Manufacturer Warranties: To the extent any devices come with a manufacturer's warranty, Company will pass that warranty along to Customer. The length and terms of manufacturer warranties vary by product and are not governed by this Agreement. Company itself does not extend any warranty beyond what is stated in Section 1(c) (the 6-week installation warranty).

Section 6: Monitoring Services

Company (through its contracted central station) will provide continuous alarm monitoring of the installed system as follows:

a. Monitoring Protocol: Upon receipt of an alarm signal from Customer's system, our monitoring center (Affiliated Monitoring) will respond per industry-standard procedure:

First Contact – SMS/Text: The monitoring center will attempt to notify the Customer via text message (at the mobile number on file) indicating an alarm signal and requesting confirmation or cancellation.

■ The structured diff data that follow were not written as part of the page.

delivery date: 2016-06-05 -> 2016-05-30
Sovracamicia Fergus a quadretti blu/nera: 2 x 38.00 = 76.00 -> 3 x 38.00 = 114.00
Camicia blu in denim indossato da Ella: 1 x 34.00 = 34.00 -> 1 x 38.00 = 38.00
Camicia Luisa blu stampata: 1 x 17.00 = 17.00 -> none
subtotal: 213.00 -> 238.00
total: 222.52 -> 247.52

Second Contact – Phone Call: If there is no timely response to the aforementioned text or if the situation warrants, the monitoring center will then place a telephone call to the Customer's listed contact number(s). The operator will seek to verify the alarm by requesting the Customer's verbal passcode, which the Customer creates at the time of the installation.

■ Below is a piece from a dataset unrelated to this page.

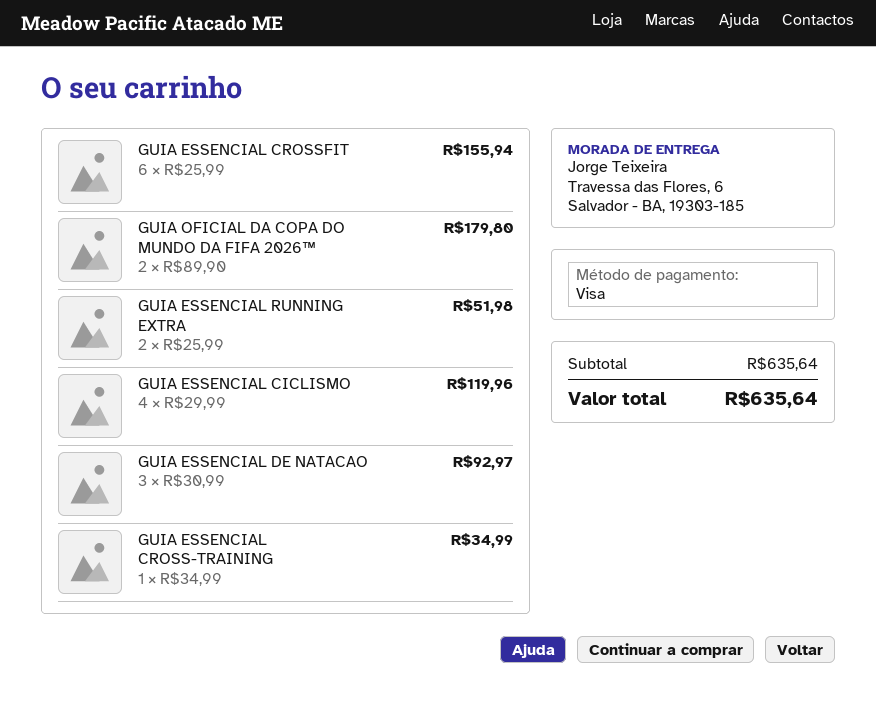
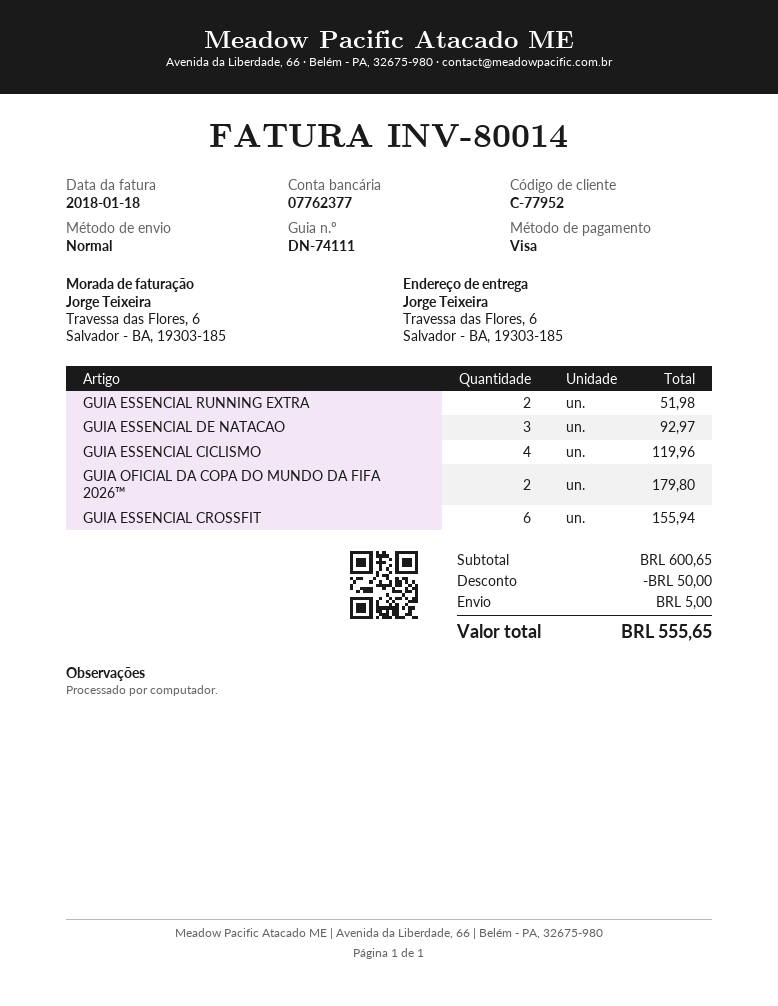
GUIA ESSENCIAL CROSS-TRAINING: 1 for 34.99 -> none
subtotal: 635.64 -> 600.65
discount: none -> 50.00
shipping: none -> 5.00
total: 635.64 -> 555.65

Dispatch: If the monitoring center cannot reach the Customer (no answer) or if the call is answered but the correct passcode is not provided, the center will treat the signal as an authentic alarm. The operator will then dispatch the police or appropriate emergency responders to the Service Address, and may also contact any emergency contacts designated on the account.

b. Response Time: Customer understands and agrees that Company makes no guarantee or promise regarding the speed or outcome of emergency responder actions. Actual police/fire department response times or availability are beyond Company's control. Company's role is to promptly transmit alarms to the monitoring center and, in turn, to promptly dispatch authorities when required, but we are not liable for any delay or failure by emergency responders to arrive or act (see Section 8, Liability).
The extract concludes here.